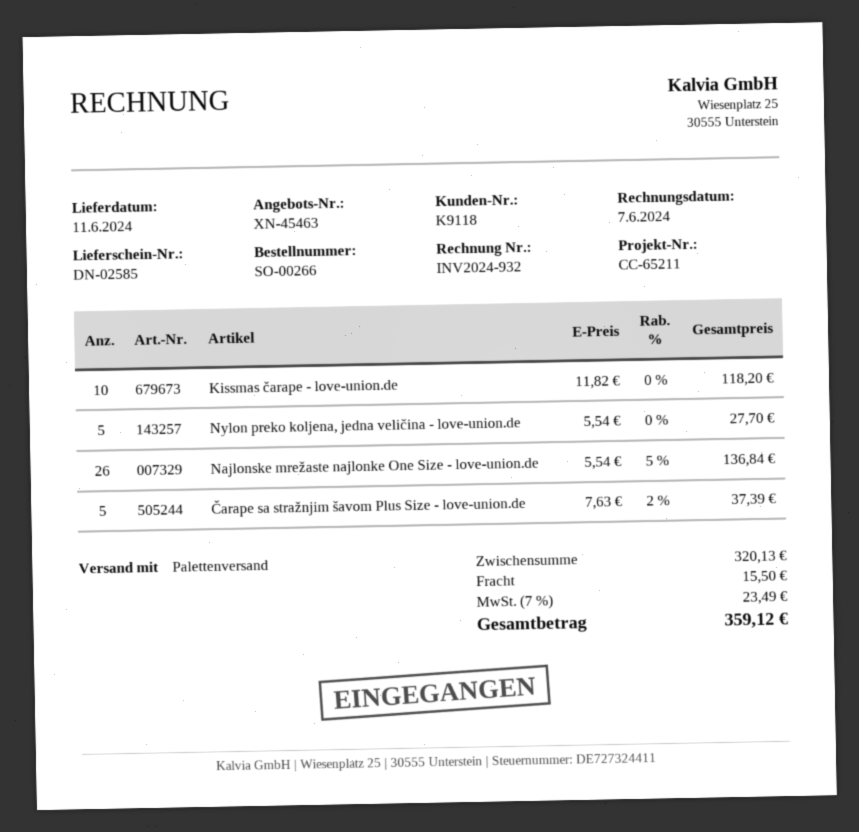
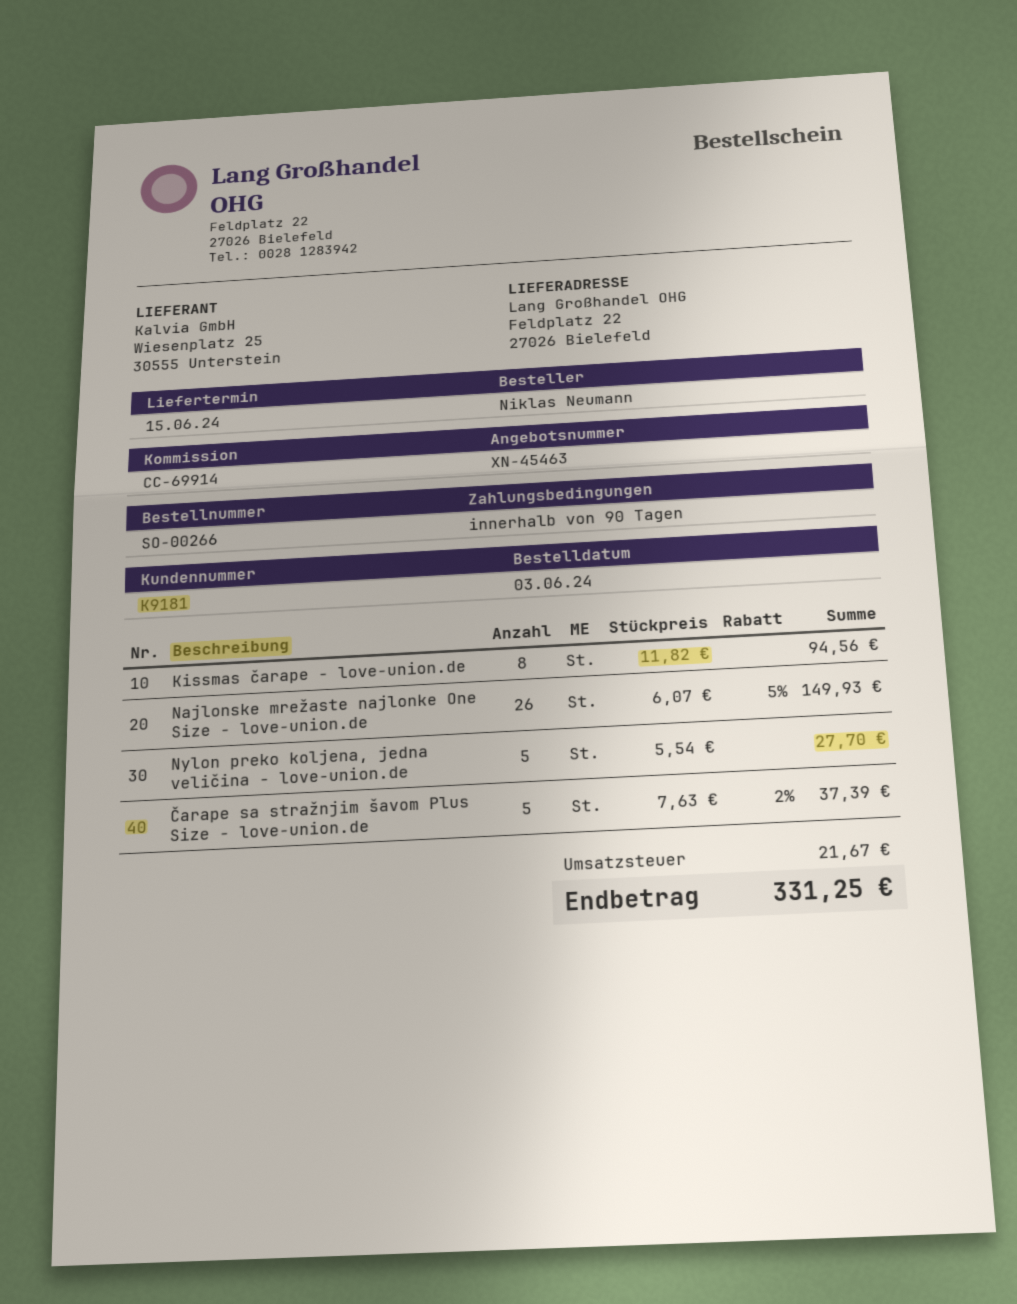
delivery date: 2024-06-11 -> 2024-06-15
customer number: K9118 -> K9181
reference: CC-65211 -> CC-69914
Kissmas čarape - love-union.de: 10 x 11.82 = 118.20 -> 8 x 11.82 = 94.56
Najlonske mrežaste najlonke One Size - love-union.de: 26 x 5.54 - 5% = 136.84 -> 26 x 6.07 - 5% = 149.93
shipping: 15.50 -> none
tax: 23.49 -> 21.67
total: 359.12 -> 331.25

■ Task statement
When you retype the material above, keep every word exact and drop the images.

■ Task output
delivery date: 2024-06-11 -> 2024-06-15
customer number: K9118 -> K9181
reference: CC-65211 -> CC-69914
Kissmas čarape - love-union.de: 10 x 11.82 = 118.20 -> 8 x 11.82 = 94.56
Najlonske mrežaste najlonke One Size - love-union.de: 26 x 5.54 - 5% = 136.84 -> 26 x 6.07 - 5% = 149.93
shipping: 15.50 -> none
tax: 23.49 -> 21.67
total: 359.12 -> 331.25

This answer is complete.